Dataset records:
▶

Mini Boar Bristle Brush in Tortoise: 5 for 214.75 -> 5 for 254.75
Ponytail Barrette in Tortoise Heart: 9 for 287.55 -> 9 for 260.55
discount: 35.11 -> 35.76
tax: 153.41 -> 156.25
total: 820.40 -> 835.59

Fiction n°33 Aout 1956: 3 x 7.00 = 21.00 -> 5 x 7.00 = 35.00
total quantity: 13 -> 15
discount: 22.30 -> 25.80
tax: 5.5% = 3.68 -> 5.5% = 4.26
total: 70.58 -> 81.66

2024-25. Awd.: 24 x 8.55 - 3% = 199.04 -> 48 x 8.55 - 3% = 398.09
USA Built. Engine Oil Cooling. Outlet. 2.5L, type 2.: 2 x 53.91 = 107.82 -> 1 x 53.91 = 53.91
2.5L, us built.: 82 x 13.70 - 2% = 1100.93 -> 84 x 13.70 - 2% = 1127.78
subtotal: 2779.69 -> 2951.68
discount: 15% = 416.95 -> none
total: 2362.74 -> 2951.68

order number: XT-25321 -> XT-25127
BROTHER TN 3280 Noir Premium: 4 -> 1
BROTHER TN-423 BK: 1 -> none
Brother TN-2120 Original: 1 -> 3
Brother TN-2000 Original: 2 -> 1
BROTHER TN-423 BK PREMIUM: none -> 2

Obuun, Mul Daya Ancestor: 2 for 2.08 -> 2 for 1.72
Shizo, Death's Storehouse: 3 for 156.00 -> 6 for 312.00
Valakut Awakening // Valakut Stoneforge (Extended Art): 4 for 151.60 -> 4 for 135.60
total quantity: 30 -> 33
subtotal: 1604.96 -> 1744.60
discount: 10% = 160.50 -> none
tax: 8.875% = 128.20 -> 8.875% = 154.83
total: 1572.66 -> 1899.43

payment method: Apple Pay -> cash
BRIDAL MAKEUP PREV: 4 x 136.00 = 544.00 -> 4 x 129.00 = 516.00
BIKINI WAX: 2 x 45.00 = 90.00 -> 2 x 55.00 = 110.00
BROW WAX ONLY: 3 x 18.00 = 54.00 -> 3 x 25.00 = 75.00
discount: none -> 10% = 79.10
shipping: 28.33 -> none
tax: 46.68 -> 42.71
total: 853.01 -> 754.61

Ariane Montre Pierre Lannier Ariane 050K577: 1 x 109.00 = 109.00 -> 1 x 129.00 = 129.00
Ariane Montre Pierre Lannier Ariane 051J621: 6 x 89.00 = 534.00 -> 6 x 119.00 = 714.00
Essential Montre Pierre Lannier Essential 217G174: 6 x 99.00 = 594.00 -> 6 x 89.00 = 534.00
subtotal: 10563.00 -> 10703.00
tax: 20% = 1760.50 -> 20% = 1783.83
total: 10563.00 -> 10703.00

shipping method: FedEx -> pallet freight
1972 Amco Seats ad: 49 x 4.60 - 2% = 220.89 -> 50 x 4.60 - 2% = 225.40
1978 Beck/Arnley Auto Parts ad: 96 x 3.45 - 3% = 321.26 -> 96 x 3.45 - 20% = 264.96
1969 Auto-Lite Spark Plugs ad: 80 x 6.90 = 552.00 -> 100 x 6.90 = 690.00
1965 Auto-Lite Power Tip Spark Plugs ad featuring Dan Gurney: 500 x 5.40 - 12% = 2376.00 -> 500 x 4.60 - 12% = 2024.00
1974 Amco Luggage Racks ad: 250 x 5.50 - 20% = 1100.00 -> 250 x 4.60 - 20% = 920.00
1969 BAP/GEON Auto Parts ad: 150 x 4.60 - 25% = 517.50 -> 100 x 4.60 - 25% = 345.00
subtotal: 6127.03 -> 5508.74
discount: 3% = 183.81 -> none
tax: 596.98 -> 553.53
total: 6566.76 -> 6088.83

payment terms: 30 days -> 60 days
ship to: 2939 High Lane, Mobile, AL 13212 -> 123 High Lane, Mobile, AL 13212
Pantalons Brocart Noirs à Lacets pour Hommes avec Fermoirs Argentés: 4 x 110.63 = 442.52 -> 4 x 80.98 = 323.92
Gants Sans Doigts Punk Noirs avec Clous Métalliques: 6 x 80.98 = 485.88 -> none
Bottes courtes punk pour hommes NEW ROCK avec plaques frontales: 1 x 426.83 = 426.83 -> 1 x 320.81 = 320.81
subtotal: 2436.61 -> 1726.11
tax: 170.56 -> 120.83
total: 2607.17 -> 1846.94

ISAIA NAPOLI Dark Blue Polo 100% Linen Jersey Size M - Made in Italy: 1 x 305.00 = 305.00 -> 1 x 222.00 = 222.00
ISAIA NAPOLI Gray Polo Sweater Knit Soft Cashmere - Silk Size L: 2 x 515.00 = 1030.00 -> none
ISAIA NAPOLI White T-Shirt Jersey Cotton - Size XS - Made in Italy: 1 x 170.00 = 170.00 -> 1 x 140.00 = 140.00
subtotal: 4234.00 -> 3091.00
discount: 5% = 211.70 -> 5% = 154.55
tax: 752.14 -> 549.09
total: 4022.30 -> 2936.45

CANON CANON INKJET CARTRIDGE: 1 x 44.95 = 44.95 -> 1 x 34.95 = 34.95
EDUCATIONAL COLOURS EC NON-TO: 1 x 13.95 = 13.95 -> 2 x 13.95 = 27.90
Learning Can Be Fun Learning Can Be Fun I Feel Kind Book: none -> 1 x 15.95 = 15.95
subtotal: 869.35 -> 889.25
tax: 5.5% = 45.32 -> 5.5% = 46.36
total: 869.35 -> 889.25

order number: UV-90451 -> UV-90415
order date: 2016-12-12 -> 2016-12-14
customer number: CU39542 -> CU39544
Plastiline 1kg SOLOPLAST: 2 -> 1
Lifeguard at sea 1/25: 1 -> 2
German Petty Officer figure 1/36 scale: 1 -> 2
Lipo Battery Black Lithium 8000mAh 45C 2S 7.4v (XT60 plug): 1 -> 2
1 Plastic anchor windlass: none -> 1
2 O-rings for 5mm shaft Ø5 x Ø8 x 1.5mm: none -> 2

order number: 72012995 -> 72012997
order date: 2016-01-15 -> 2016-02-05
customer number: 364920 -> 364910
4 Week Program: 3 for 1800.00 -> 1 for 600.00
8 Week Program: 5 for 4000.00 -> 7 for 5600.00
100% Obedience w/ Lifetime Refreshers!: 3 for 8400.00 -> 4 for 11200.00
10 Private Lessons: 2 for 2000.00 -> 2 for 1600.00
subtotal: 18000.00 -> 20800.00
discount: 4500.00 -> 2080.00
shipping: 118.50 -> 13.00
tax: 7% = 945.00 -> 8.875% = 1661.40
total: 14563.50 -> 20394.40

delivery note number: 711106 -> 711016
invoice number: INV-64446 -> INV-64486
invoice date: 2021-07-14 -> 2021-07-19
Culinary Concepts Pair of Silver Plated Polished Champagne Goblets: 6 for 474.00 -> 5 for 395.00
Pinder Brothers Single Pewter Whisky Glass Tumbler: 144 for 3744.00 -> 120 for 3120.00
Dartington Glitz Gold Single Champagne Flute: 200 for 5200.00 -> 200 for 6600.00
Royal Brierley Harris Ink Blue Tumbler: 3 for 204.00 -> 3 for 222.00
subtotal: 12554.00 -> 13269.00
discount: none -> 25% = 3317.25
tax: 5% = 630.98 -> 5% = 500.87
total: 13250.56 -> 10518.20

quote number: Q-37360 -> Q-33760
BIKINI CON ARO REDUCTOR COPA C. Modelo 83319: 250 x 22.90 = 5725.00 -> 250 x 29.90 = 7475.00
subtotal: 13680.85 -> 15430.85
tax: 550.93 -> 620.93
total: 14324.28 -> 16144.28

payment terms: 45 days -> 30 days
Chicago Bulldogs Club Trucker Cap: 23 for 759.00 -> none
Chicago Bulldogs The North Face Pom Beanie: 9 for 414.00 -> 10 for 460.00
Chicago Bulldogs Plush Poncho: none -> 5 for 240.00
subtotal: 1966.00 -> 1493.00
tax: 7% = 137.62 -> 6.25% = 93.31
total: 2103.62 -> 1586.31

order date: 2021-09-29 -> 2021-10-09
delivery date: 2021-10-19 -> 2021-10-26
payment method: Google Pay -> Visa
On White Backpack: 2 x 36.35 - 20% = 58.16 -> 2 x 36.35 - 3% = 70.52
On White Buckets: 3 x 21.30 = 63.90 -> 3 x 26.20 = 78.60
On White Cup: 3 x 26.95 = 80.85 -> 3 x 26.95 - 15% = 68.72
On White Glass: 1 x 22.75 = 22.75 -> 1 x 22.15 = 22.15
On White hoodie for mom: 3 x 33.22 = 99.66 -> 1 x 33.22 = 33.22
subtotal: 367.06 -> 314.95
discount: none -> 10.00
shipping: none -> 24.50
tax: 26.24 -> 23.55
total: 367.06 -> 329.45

◀

Using the data above, tally the lines that contain the string "quantity" and state only the result.

-- Finished exercise --
2